老街天色像潮,瓦当上的雨痕亮了一层。赵凤生把衣领立得高高的,手指在口袋里摸索,像是在摸一件从来不会回来的东西。风从里弄口钻进来,带着晒布和老汤的湿气。他的脚步慢,步幅比街面铺的青石要短,像是在和地面商量要不要回去。
“哎,凤生?”李大伯从面摊后伸出一只满是面粉的手臂,手背上两道刀疤像旧年岁的年轮。声音粗得像蒸笼盖,带着整条街都认得的唤法。赵凤生停了,嘴角一动,像是被什么看得懂的东西牵住了。

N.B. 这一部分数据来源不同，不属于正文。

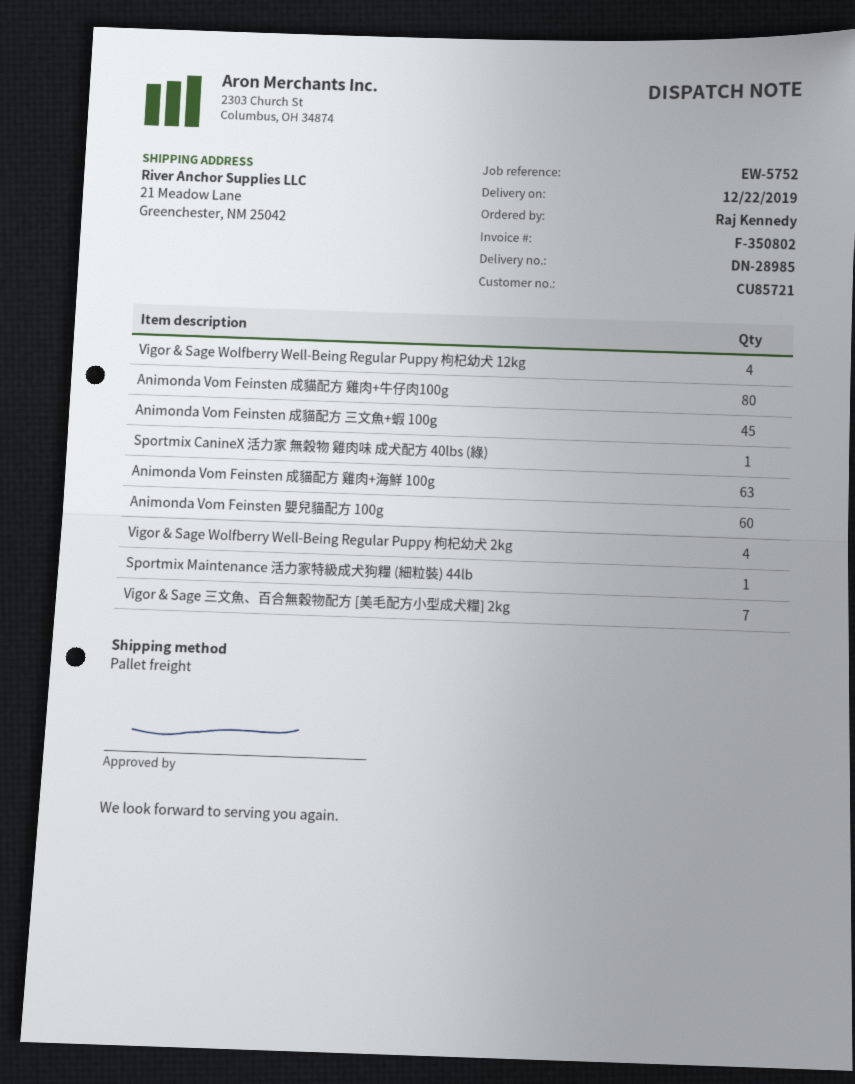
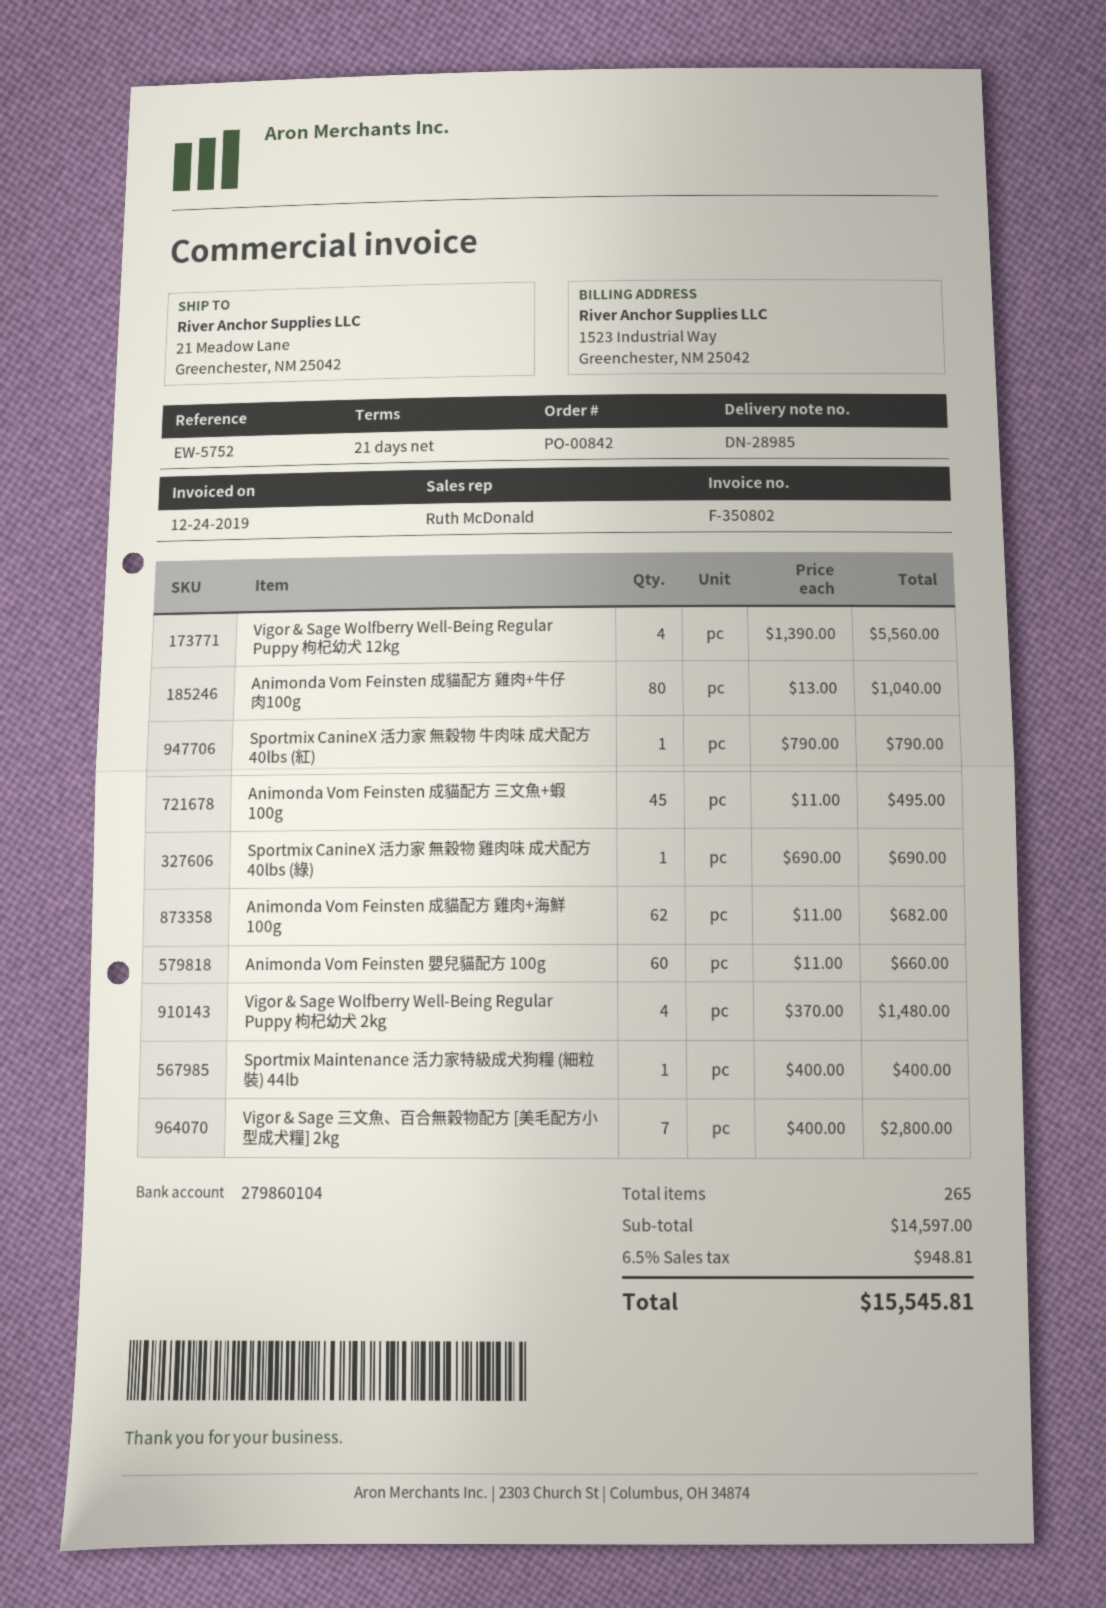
Animonda Vom Feinsten 成貓配方 雞肉+海鮮 100g: 63 -> 62
Sportmix CanineX 活力家 無穀物 牛肉味 成犬配方 40lbs (紅): none -> 1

“回来看看。”他答得短。声音里没有温度,也没有防备,像把话从硬纸片上撕下来。
李大伯笑里带刺,递过一碗热汤面,筷子敲碗的声音像敲门。汤里漂着一两片青菜,面刚刚捞起,蒸汽扑到脸上,是记忆里最早的那股味道。李大伯的口音粗糙,话也长:“你走得远。别当回来容易,街上变了。可你要是想喝碗面,我这碗永远给你留着。”
赵凤生托着碗,手指在碗边磨,像在磨掉什么。他看那碗,一言不发,风把汤香往他身上推。街上有人喊菜名,脚步拖了一下又好了。云慢慢压低,灯开始亮,像一颗颗迟到的眼睛。
他走向自家门口,门还是那扇薄漆的木门。门环上磨出的光暗淡,指纹凹进去的地方有浅浅的一圈油亮。他摸了摸门,把指尖压在上面。指尖摸到一点黏——像是被别的人按过。赵凤生的手一僵,呼吸也跟着收紧了一下。
隔壁的阿莲在窗台上伸出脖子,穿着洗得发白的围裙,声音却像从书页里翻出来一样规矩。她说得慢,句子里有标点的停顿:“你回来的话,早些时候告诉我一声。”她的眼神里有光,像照顾别人家的书签。
门缝里塞着一张纸。纸边被雨泡得卷着,一只角伸在门外像个小舌头。赵凤生弯下腰,手指抠住那张纸,纸被掰开,皱得像旧账本。他没立刻展开,而是把纸贴在鼻子下闻了两下,鼻腔里闷出一种熟悉的味道——不是香水,也不是烟,是煮粥时剩下的米香。
他慢慢展开纸。里面是一张作业纸,上面用拙拙的笔写着大字:爸爸,我今天在操场上摔破腿了,老师说会打电话。字迹下面,有一圈浅浅的手印,指缝里粘着灰白的米粒。赵凤生的眼皮跳了两下,像是被谁用手指弹了一下。
阿莲的声音在背后又响起来,平静得像一面镜子:“他一直在等。”她说“他”时,声音里有一层薄薄的褶皱,像压住的旧账单。赵凤生没有看她,只是把纸折好,边角塞进自己口袋里,像塞进个空的口袋,一点点不着边际的重量。
街上出现了个孩子,三丈远的地方喊了一句“凤生叔”,声音像刚剥好的鸡蛋,滑里带生。赵凤生回头看,却看不到孩子的脸,只有一个小影子钻进胡同里。风绕过他,带起那张纸口袋里的边角。纸上墨块晕了分散,像旧年岁撒了一点雨。
他抬手,摸了摸口袋里的纸,指尖碰到不是纸是硬的东西——一个小扣子,苍白,边上有一道划痕。他把扣子拿出来,按在掌心,像按一个名字,手掌里竟然传出温度。
赵凤生站在门前,周围的声音都像翻页声,急也不急,慢也不慢。他把扣子放回口袋,手心里还留着它的温度。门把上,孩子的小手印湿着,指缝里还有米粒的残影。他的心里传来一个小刺痛,是从很深的地方扎上来的,像旧伤被风吹动。
他抬起头,看见屋里灯还亮着,帘子微微动。那一刹那,他想起了很多话,但话都堆在喉咙里,像积雪。赵凤生走到门前,伸手去开门,手指触到门把的一刻,屋内有个东西轻轻倒下的声音——像瓷碗碰到桌角的声音,清脆而不可逆。